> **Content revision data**
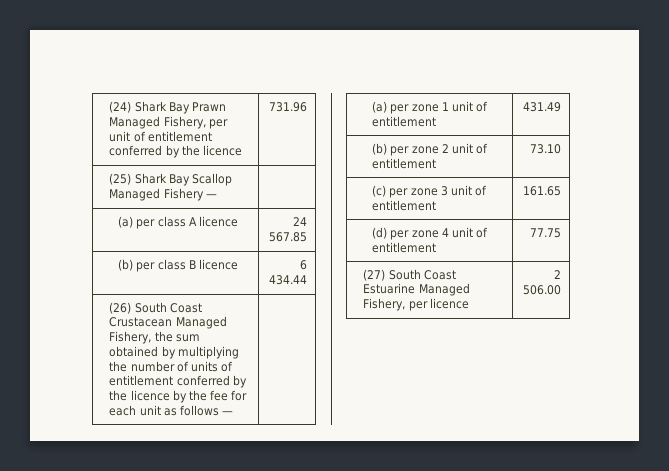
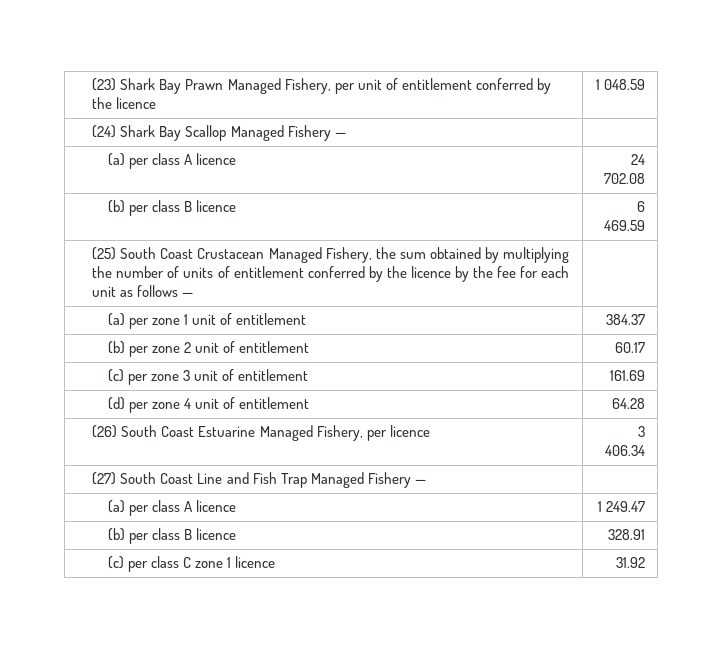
- (24) Shark Bay Prawn Managed Fishery, per unit of entitlement conferred by the licence | 731.96
- (25) Shark Bay Scallop Managed Fishery — |
+ (23) Shark Bay Prawn Managed Fishery, per unit of entitlement conferred by the licence | 1 048.59
+ (24) Shark Bay Scallop Managed Fishery — |
- (a) per class A licence | 24 567.85
+ (a) per class A licence | 24 702.08
- (b) per class B licence | 6 434.44
- (26) South Coast Crustacean Managed Fishery, the sum obtained by multiplying the number of units of entitlement conferred by the licence by the fee for each unit as follows — |
+ (b) per class B licence | 6 469.59
+ (25) South Coast Crustacean Managed Fishery, the sum obtained by multiplying the number of units of entitlement conferred by the licence by the fee for each unit as follows — |
- (a) per zone 1 unit of entitlement | 431.49
+ (a) per zone 1 unit of entitlement | 384.37
- (b) per zone 2 unit of entitlement | 73.10
+ (b) per zone 2 unit of entitlement | 60.17
- (c) per zone 3 unit of entitlement | 161.65
+ (c) per zone 3 unit of entitlement | 161.69
- (d) per zone 4 unit of entitlement | 77.75
- (27) South Coast Estuarine Managed Fishery, per licence | 2 506.00
+ (d) per zone 4 unit of entitlement | 64.28
+ (26) South Coast Estuarine Managed Fishery, per licence | 3 406.34
+ (27) South Coast Line and Fish Trap Managed Fishery — |
+ (a) per class A licence | 1 249.47
+ (b) per class B licence | 328.91
+ (c) per class C zone 1 licence | 31.92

> **Work task**
Every line in the data above that includes the word "Crustacean" should be copied.

> **Exercise answer**
- (26) South Coast Crustacean Managed Fishery, the sum obtained by multiplying the number of units of entitlement conferred by the licence by the fee for each unit as follows — |
+ (25) South Coast Crustacean Managed Fishery, the sum obtained by multiplying the number of units of entitlement conferred by the licence by the fee for each unit as follows — |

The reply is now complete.